Entschieden trat nun Romero für die Rechte des Volkes ein. Er wurde zum Freund, Bruder und Vater für die Ärmsten seines Volkes. Er teilte ihr Leid und ihre Hoffnung, schützte sie vor dem Tod und verteidigte ihr Leben. Sein Amt und sein wachsender internationaler Ruf halfen ihm dabei, ein Sprachrohr der Namen- und Stimmlosen vor der Weltöffentlichkeit zu werden. In seiner letzten Predigt in der Kathedrale am 23. März 1980 beschwor er die Regierungssoldaten, mit dem sinnlosen Töten aufzuhören: "Brüder, ihr seid Teil unseres Volkes. Ihr tötet in den Campesinos eure eigenen Brüder und Schwestern! Aber über jedem Tötungsbefehl, den ein Mensch erteilen kann, steht Gottes Gesetz, welches lautet: Du sollst nicht töten! Es ist Zeit, dass ihr eurem Gewissen folgt und nicht sündigen Befehlen." An die Adresse der Machthaber im Lande sagte er: "Die Kirche als Verteidigerin des göttlichen Gesetzes und der menschlichen Würde der Person kann angesichts solcher Gräuel nicht schweigen. Im Namen Gottes und im Namen dieses leidenden Volkes, dessen Klageschreie Tag für Tag lauter zum Himmel steigen, bitte ich euch, flehe ich euch an, befehle ich euch in Gottes Namen: Hört auf mit der Unterdrückung!" Am Tag darauf wurde er bei der Gedenkmesse für die Mutter eines Freundes unmittelbar nach der Predigt am Altar der Kapelle im Krebskrankenhaus der Karmeliterinnen ermordet. Bei seiner Beerdigung fielen Schüsse in die Menge und rafften vierzig Menschen dahin. Insgesamt wurden während des Bürgerkriegs von 1980 bis 1992 fast 80 000 Salvadorianer Opfer eines gewaltsamen Todes. Für den lateinamerikanischen Kontinent ist Oscar Romero seither zum San Romero de América geworden, Symbol tätiger Hoffnung für eine gerechtere Welt. Symbol dafür was Jesus mit „Füße waschen“ meint.

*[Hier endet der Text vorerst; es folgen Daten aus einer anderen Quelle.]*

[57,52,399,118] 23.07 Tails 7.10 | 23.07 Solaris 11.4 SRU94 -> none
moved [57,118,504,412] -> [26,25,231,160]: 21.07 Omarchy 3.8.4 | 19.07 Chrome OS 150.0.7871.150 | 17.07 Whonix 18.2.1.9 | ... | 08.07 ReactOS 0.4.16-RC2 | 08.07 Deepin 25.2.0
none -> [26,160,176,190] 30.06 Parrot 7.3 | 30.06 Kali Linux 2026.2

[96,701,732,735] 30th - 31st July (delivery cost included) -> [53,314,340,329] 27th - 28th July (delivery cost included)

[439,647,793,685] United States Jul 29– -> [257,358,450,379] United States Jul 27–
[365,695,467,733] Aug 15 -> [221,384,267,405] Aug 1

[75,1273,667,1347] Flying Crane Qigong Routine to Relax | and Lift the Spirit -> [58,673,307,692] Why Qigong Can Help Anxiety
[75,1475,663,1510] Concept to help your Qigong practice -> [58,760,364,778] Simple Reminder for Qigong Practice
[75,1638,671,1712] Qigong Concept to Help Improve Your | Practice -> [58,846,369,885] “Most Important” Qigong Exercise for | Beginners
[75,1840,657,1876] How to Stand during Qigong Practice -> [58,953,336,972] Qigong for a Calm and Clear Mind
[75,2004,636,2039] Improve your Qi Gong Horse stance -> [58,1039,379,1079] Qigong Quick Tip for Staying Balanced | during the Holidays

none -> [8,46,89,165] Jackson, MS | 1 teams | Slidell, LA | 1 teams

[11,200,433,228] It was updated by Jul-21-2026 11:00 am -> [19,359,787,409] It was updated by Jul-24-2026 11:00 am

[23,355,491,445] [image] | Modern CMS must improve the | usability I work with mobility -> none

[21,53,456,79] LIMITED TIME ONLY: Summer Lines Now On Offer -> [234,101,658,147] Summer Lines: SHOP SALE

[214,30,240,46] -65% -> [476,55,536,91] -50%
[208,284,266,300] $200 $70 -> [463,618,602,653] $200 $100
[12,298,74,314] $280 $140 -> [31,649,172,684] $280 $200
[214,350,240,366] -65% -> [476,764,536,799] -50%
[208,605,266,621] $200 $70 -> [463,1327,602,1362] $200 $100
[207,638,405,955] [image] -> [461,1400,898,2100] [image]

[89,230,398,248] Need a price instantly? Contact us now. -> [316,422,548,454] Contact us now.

Die Kraft für solches Handeln schöpfte er aus der Gemeinschaft mit Jesus Christus, aus dem Wort Gottes und aus der Tatsache, dass alles, was wir heute hier feiern in Wahrheit geschehen ist und immer wieder geschieht. Das ist auch der Grund, dass wir immer wieder „Danke“ dafür sagen in der Feier der Eucharistie, in dem wir in Wahrheit zusammenkommen und uns nicht die ganze Geschichte zur Erinnerung immer wieder auf einem Video anschauen.

Wir brauchen Oscar Romero oder sonst ein Vorbild für die Fußwaschung nicht zu kopieren, aber wir sind gerufen, egal welchen Dienst wir tun, welche Aufgabe wir erfüllen uns immer wieder zu bücken und einander die Füße zu waschen, einander heilsam zu berühren ohne eine Gegenleistung zu erwarten.